WHAT IS NEEDED: The reply should contain every line of the data, repeated exactly, and no pictures.

-- Opening Marker --

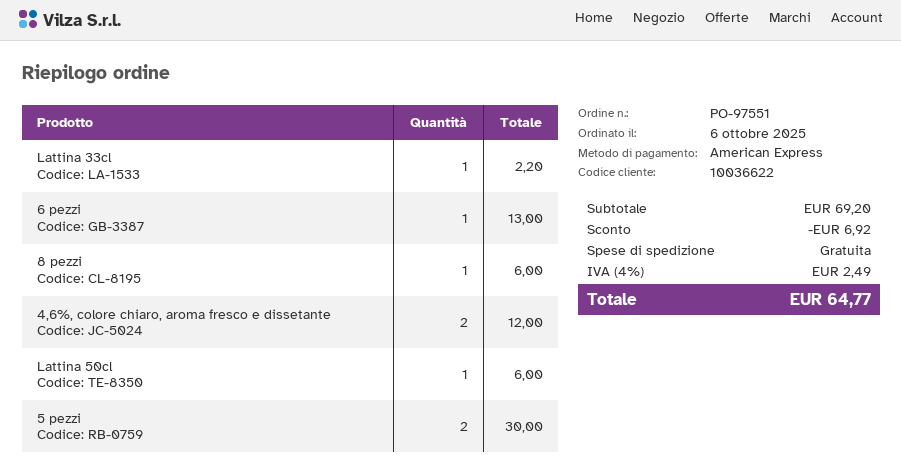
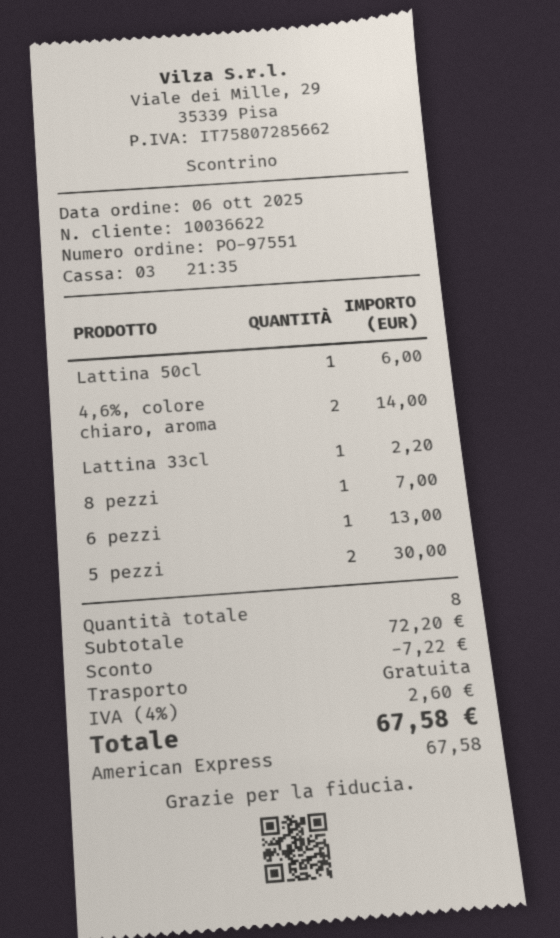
8 pezzi: 1 for 6.00 -> 1 for 7.00
4,6%, colore chiaro, aroma fresco e dissetante: 2 for 12.00 -> 2 for 14.00
subtotal: 69.20 -> 72.20
discount: 6.92 -> 7.22
tax: 4% = 2.49 -> 4% = 2.60
total: 64.77 -> 67.58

-- Closing Marker --

RESPONSE TO THE TASK:
8 pezzi: 1 for 6.00 -> 1 for 7.00
4,6%, colore chiaro, aroma fresco e dissetante: 2 for 12.00 -> 2 for 14.00
subtotal: 69.20 -> 72.20
discount: 6.92 -> 7.22
tax: 4% = 2.49 -> 4% = 2.60
total: 64.77 -> 67.58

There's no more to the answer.